*** TASK INPUT Section Begins ***
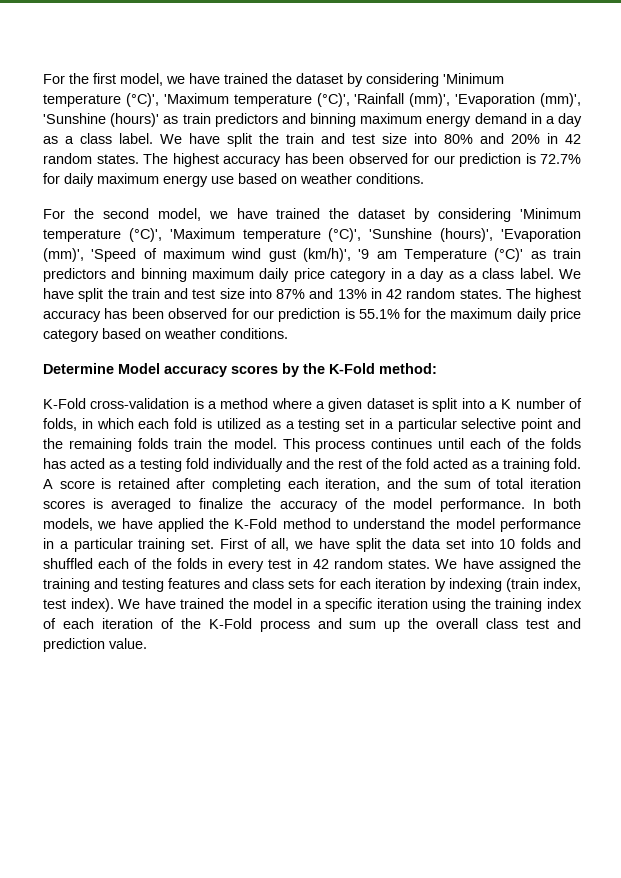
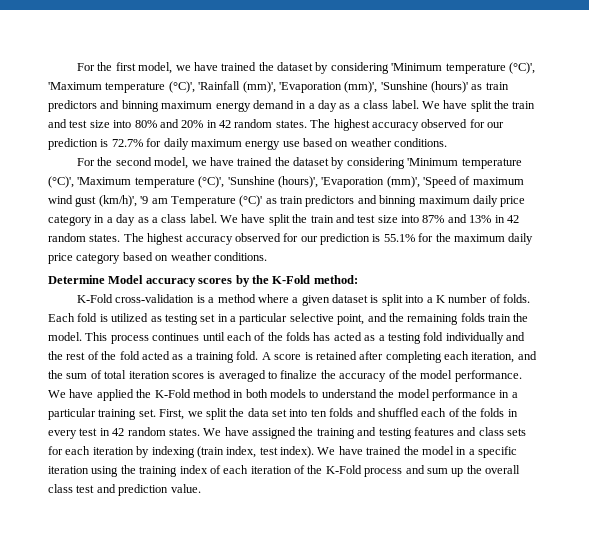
- The highest accuracy has been observed for our prediction is 72.7% for daily maximum energy use based on weather conditions.
+ The highest accuracy observed for our prediction is 72.7% for daily maximum energy use based on weather conditions.
- The highest accuracy has been observed for our prediction is 55.1% for the maximum daily price category based on weather conditions.
+ The highest accuracy observed for our prediction is 55.1% for the maximum daily price category based on weather conditions.
- K-Fold cross-validation is a method where a given dataset is split into a K number of folds, in which each fold is utilized as a testing set in a particular selective point and the remaining folds train the model.
+ K-Fold cross-validation is a method where a given dataset is split into a K number of folds. Each fold is utilized as testing set in a particular selective point, and the remaining folds train the model.
- In both models, we have applied the K-Fold method to understand the model performance in a particular training set.
+ We have applied the K-Fold method in both models to understand the model performance in a particular training set.
- First of all, we have split the data set into 10 folds and shuffled each of the folds in every test in 42 random states.
+ First, we split the data set into ten folds and shuffled each of the folds in every test in 42 random states.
*** TASK INPUT Section Ends ***
Quote all of the entries word for word, omitting any pictures.

- The highest accuracy has been observed for our prediction is 72.7% for daily maximum energy use based on weather conditions.
+ The highest accuracy observed for our prediction is 72.7% for daily maximum energy use based on weather conditions.
- The highest accuracy has been observed for our prediction is 55.1% for the maximum daily price category based on weather conditions.
+ The highest accuracy observed for our prediction is 55.1% for the maximum daily price category based on weather conditions.
- K-Fold cross-validation is a method where a given dataset is split into a K number of folds, in which each fold is utilized as a testing set in a particular selective point and the remaining folds train the model.
+ K-Fold cross-validation is a method where a given dataset is split into a K number of folds. Each fold is utilized as testing set in a particular selective point, and the remaining folds train the model.
- In both models, we have applied the K-Fold method to understand the model performance in a particular training set.
+ We have applied the K-Fold method in both models to understand the model performance in a particular training set.
- First of all, we have split the data set into 10 folds and shuffled each of the folds in every test in 42 random states.
+ First, we split the data set into ten folds and shuffled each of the folds in every test in 42 random states.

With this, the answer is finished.